Lay water pipes and sewers, asphalt roads.

But above all smooth the bumpy road to EU membership proposed by Brussels with the reform of the judiciary and the fight against corruption.

That in itself is a Herculean task that, given the protests in the country, the daily bad news from the energy front and the war in neighboring Ukraine, it seems comparatively easy to solve.

The small republic of 2.6 million inhabitants, in which demonstrators are paid by oligarchs who have fled to protest against the government, has been existentially affected by the war in Ukraine and its consequences: economic output is shrinking, inflation is 34 percent, interest rates 25 percent discourage business people.

Not to mention the costs for the 600,000 refugees from Ukraine who were in the country at least part of the time.

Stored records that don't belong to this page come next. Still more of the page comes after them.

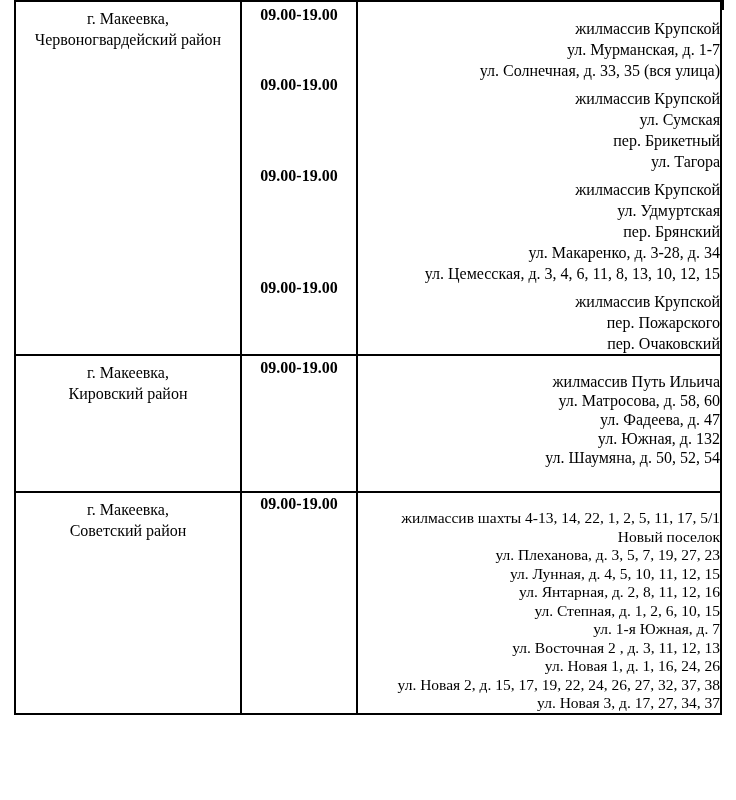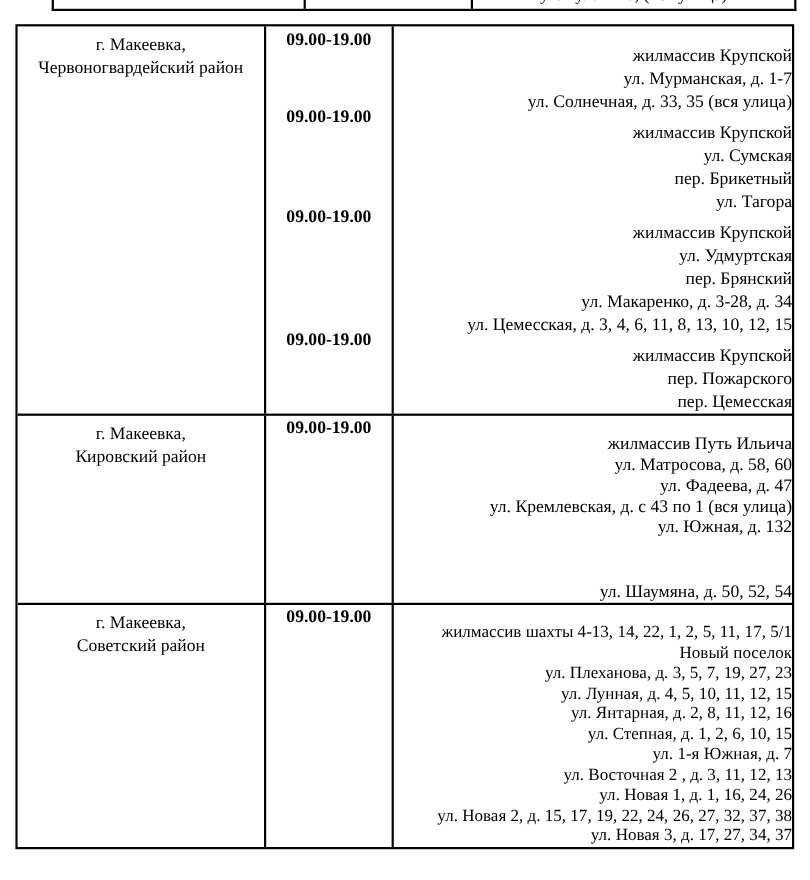"г. Макеевка," .tableB { top: 22px -> 0 }
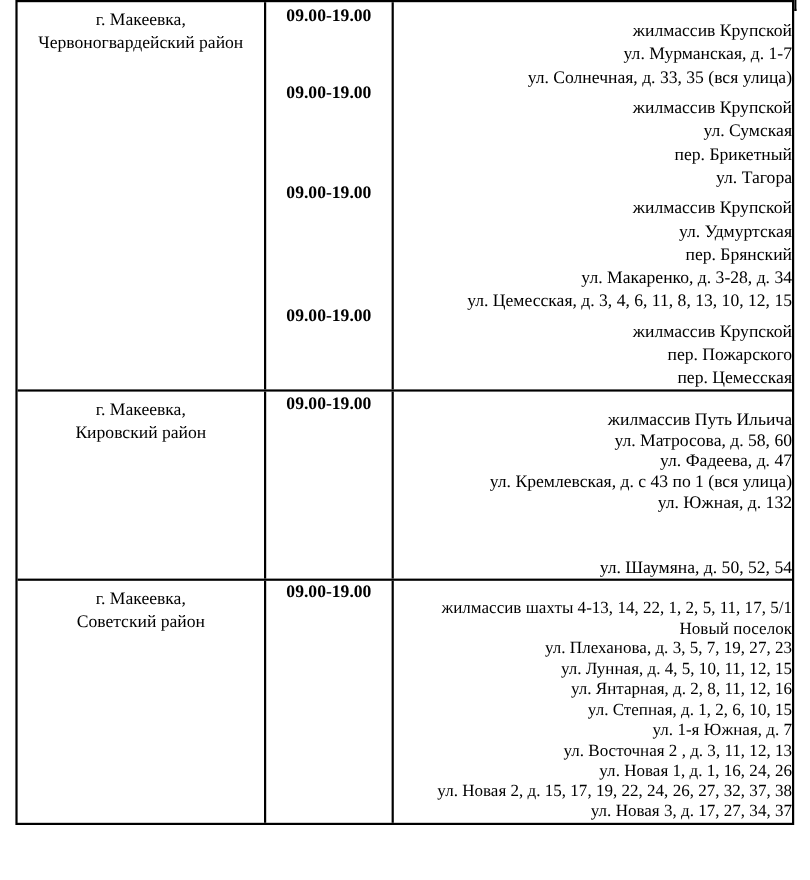"пер. Цемесская" div.addr-line { text: Цемесская -> Очаковский }
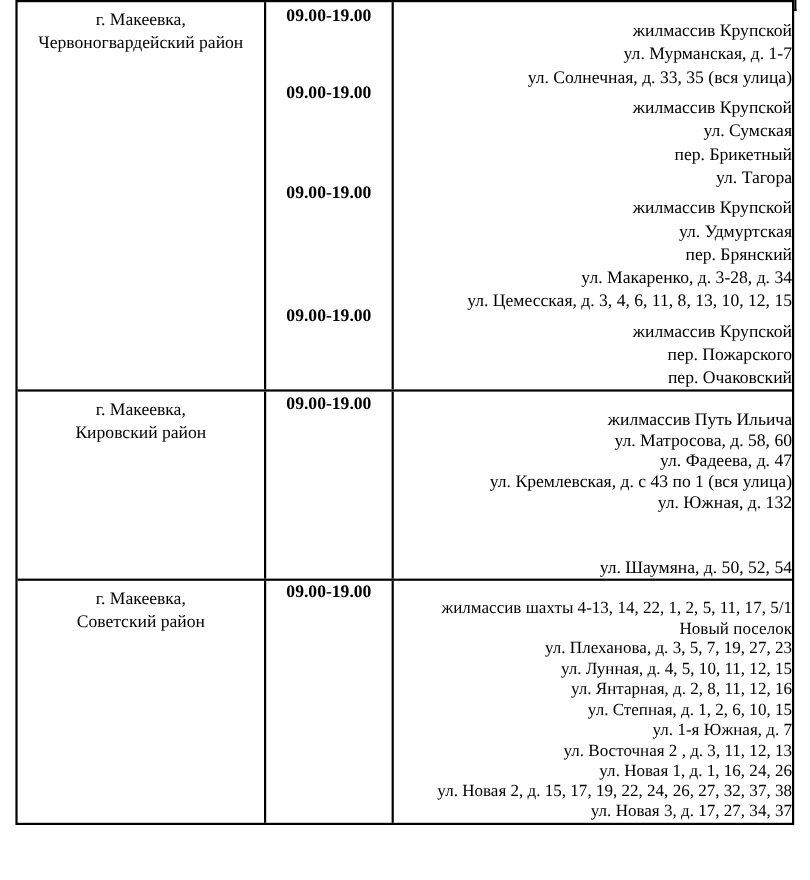"ул. Кремлевская, д. с 43" div.addr-line { html: <div>ул. Кремлевская, д. с 43 по 1 (вся улица)</div> -> none }
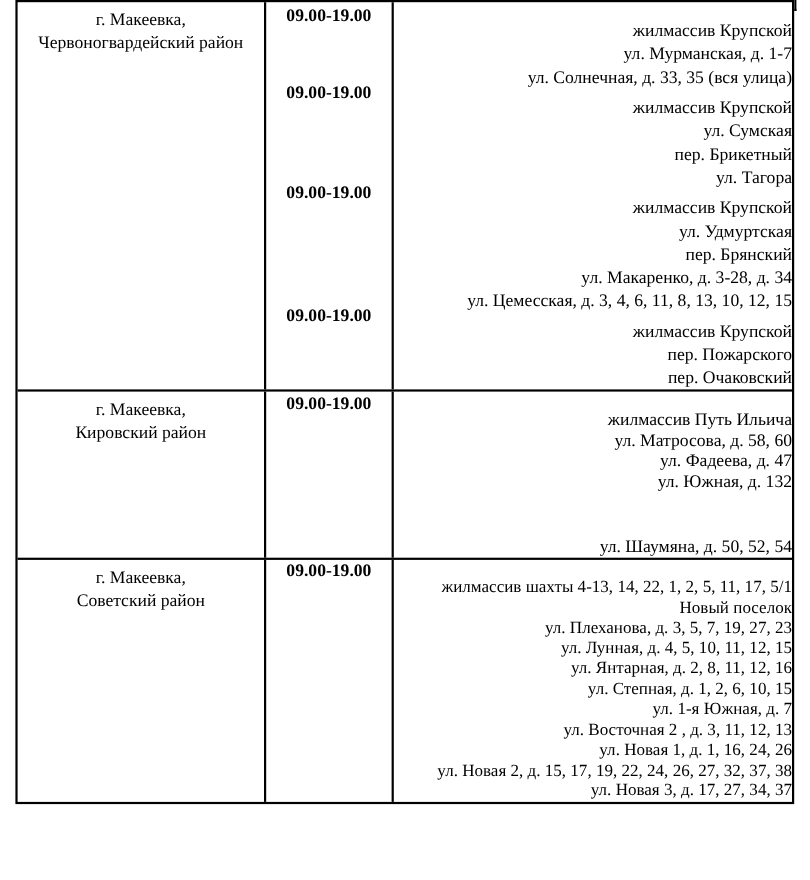"ул. Шаумяна, д. 50, 52," div.addr-line { margin-top: 40px -> none }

Now a second wave of refugees is looming.

Russia is always the center of attention

In 1992 the former Soviet republic became independent.

Nevertheless, Russia is always the center of attention: as an extortionate supplier of energy, as an occupier of the Transnistrian part of the country, as a boycotter of Moldovan agricultural products, as an exporter of war propaganda on the widely watched Russian TV channels in the country.

"The Russians hold our heads under the water until we can't breathe anymore," says a manager in Chişinău in an angry voice.

Representatives of the Roma community in Soroca in the north-east of the country react quite differently: "Everything depends on the Americans," says Valeri Preida about the war in Ukraine.

Criticizing Putin for this is wrong.

More than anywhere else in Europe, the energy crisis in Moldova appears as a social issue.

Nowhere else is the income so low - the average salary is 500 to 700 euros a month, 1000 euros is a top salary.

A liter of milk still costs the equivalent of 1.20 euros in the supermarket.

Leading utility Premier Energy is charging consumers twice as much for electricity as in the previous year, and the price of gas has increased more than sixfold.

"It's going to be a very tough winter," says 50-year-old Prime Minister Gavrilița, a Harvard-educated economist, as the train rocks her west.

The prophecy applies not only to energy prices, but also to your pro-European government.